History jokes
I would tell a 9/11 joke, but it would just crash and burn.
Why was 10 traumatized?
Because it was in the middle of 9/11.
Q: Why is Hitler better than Biden?
A: Because Hitler gave gas to his people for free.
Slavery and discipline, it's kind of the same thing. You get whipped for doing the wrong thing.
Why did the United Nations stop the French government from using the guillotine in public?
Because the French government was using the guillotine on newborn babies for circumcision.
I would like to say Hitler gave two fucks about his people.
But quite Anne frankly, I'd be lying.
Why do Americans suck at chess?.......... They already lost two towers.
Me: I bombed the 2 tests yesterday.
Friend: What were the tests about?
Me: Japan.
Why is Martin Luther King so bad at laundry?
He won't separate the whites from the colors...
Why’s it so hard to break up with a Japanese girl? You gotta drop the bomb twice.

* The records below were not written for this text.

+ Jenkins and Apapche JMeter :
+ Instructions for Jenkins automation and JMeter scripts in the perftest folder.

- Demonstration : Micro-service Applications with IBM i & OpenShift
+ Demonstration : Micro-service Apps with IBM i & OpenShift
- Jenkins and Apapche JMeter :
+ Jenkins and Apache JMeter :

Wanted to get the scoop on history of ice cream, so I went to Sunday school.
What do you call it when Hitler abuses his wife?
Adolf Hit Her.
Did you hear that Michael Jackson once got food poisoning?
He ate 12-year-old nuts.
What do you call a blind German? Someone who can't Nazi!
What's the difference between Harry Potter and Anne Frank?

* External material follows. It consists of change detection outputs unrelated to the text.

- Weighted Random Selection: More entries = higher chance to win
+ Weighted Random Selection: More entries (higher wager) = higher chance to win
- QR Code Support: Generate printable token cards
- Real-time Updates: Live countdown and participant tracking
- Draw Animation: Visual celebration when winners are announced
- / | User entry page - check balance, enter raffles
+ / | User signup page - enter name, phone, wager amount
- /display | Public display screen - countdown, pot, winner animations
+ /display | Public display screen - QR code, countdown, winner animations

Harry made it out of the chamber.
I'm in the year 1930...
The Great Depression.
John and Chloe are in school arguing about who has the more heroic grandfather.
Chloe says, "My grandfather killed 50 Nazis, he's so heroic!"
John says, "So what? My grandfather KILLED Hitler!"
What is white with red all over?...
JFK.
Yo mama is so old, she is the founder of the pyramid of Egypt.
What did the plane say to the tower?
"Give me a kiss."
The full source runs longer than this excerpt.